* Assigned task
Find how many lines in the data below mention "outcome". Give the number only.

* Records to use
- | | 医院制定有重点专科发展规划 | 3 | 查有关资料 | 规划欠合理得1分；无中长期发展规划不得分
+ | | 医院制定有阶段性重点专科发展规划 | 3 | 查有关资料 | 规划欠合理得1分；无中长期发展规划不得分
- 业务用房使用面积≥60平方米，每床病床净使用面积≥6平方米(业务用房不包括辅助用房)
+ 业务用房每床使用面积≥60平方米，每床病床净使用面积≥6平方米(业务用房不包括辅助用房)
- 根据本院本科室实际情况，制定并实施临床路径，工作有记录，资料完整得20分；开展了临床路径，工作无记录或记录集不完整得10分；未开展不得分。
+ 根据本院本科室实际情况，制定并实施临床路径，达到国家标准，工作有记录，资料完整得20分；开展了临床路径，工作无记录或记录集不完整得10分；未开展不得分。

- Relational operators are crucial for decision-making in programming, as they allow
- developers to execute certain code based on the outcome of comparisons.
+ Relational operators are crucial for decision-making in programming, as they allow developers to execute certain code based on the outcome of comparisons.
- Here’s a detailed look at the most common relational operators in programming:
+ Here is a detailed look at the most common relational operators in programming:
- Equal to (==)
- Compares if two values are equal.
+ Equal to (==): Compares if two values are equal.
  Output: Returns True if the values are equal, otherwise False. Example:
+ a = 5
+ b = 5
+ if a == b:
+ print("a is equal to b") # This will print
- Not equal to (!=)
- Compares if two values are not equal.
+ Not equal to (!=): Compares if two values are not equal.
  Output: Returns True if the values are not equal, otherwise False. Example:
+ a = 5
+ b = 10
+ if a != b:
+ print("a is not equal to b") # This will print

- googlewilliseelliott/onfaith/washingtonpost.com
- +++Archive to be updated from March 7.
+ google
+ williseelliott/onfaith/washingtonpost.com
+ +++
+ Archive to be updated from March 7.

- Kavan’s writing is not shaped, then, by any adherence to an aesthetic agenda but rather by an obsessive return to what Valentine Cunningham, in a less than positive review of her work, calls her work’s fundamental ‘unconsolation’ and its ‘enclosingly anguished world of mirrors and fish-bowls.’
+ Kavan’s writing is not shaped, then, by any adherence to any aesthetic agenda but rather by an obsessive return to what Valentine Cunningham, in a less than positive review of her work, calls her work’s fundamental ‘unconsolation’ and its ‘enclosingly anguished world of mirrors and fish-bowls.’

* Written response
2